• Work to complete: Which lines of the entries below include "font"? List them all.

• User interface change data:
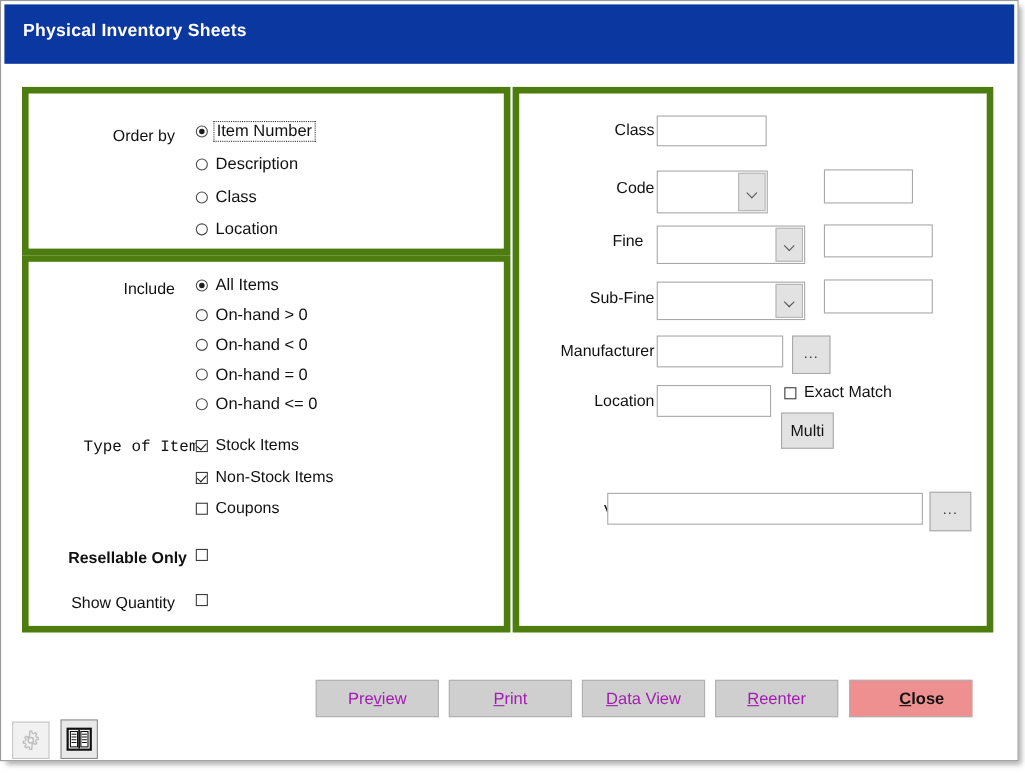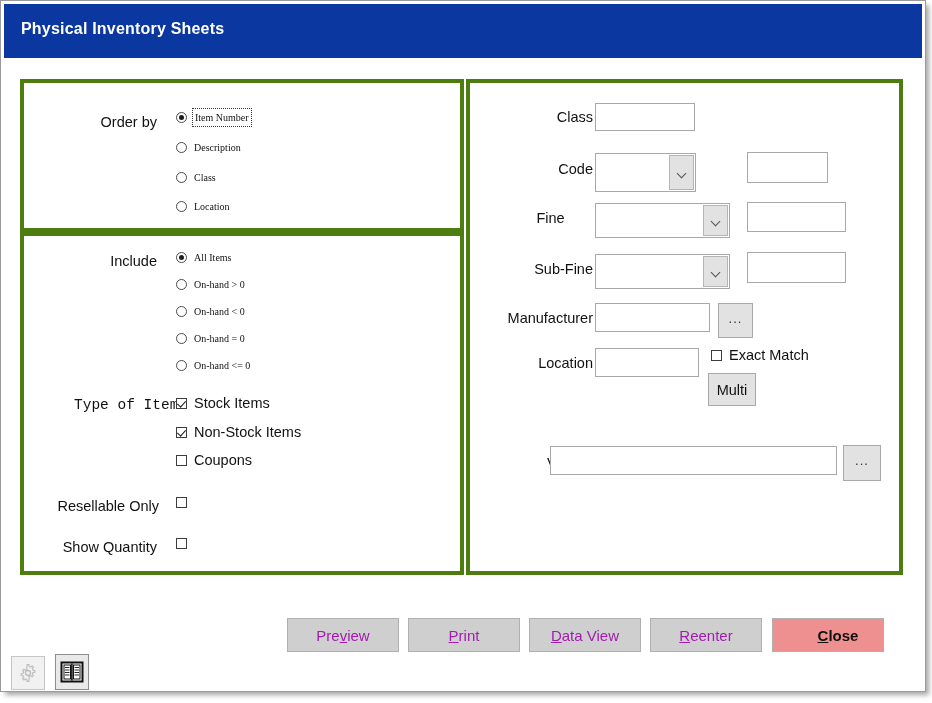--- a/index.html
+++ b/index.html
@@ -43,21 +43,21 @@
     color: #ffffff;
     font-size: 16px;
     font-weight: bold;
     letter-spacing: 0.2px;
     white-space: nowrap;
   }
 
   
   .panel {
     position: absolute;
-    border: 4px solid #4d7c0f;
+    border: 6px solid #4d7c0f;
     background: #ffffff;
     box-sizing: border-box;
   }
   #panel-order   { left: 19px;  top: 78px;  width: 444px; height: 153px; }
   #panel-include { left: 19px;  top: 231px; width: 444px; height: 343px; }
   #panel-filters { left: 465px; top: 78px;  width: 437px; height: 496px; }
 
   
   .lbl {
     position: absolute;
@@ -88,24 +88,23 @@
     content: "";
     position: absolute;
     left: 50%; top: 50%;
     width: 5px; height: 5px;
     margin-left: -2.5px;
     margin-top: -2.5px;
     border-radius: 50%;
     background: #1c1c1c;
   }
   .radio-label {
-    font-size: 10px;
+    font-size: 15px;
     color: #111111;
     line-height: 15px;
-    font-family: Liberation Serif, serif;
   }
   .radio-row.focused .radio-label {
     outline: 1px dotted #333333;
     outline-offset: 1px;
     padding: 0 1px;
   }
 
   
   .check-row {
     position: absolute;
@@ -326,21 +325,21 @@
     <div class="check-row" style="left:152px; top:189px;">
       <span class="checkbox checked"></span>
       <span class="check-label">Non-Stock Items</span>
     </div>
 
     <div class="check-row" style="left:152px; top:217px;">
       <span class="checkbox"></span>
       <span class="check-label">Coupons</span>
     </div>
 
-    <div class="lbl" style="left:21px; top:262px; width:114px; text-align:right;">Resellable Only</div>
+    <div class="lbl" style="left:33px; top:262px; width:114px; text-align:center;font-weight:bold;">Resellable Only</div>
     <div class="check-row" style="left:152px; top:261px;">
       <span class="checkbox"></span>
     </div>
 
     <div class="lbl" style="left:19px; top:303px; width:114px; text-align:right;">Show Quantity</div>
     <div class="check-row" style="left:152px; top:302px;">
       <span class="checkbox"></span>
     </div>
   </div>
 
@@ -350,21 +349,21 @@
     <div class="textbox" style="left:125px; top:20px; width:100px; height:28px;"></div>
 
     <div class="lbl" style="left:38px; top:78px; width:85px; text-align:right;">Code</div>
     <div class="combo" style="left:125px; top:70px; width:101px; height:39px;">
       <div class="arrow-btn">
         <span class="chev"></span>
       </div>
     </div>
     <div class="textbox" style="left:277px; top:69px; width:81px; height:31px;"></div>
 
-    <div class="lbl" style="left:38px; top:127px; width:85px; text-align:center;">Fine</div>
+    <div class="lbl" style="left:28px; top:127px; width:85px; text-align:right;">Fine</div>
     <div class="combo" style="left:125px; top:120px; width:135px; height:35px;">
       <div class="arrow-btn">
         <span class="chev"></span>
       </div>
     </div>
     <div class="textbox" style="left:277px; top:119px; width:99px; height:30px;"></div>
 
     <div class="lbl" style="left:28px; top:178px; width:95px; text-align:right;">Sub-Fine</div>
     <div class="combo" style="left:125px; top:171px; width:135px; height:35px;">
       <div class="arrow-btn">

---

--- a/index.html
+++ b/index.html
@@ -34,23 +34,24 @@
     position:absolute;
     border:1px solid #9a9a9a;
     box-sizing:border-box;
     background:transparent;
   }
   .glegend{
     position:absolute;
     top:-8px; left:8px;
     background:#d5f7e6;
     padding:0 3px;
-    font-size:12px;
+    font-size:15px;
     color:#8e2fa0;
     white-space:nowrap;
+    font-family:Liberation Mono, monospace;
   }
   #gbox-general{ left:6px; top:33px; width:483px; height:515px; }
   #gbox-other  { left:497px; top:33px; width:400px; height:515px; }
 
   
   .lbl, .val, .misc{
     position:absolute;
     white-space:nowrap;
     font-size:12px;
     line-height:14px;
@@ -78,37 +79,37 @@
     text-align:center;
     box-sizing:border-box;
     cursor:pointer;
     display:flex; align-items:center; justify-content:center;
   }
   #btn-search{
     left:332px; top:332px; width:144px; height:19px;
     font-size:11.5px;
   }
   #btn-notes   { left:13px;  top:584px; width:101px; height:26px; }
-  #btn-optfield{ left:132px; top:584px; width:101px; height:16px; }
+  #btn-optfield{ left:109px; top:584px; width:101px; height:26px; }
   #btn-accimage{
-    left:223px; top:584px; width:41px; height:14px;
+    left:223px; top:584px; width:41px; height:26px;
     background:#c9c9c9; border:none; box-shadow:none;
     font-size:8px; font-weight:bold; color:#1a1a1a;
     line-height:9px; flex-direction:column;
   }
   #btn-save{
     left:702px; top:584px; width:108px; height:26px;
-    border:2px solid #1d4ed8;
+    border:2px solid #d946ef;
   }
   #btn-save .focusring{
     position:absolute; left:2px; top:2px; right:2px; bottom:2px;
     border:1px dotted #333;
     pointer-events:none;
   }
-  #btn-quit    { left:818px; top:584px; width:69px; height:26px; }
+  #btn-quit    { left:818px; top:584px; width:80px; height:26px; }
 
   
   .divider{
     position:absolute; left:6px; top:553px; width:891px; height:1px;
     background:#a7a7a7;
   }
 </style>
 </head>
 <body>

• Solution to the exercise:
     font-size: 16px;
     font-weight: bold;
-    font-size: 10px;
+    font-size: 15px;
-    font-family: Liberation Serif, serif;
+    <div class="lbl" style="left:33px; top:262px; width:114px; text-align:center;font-weight:bold;">Resellable Only</div>
-    font-size:12px;
+    font-size:15px;
+    font-family:Liberation Mono, monospace;
     font-size:12px;
     font-size:11.5px;
     font-size:8px; font-weight:bold; color:#1a1a1a;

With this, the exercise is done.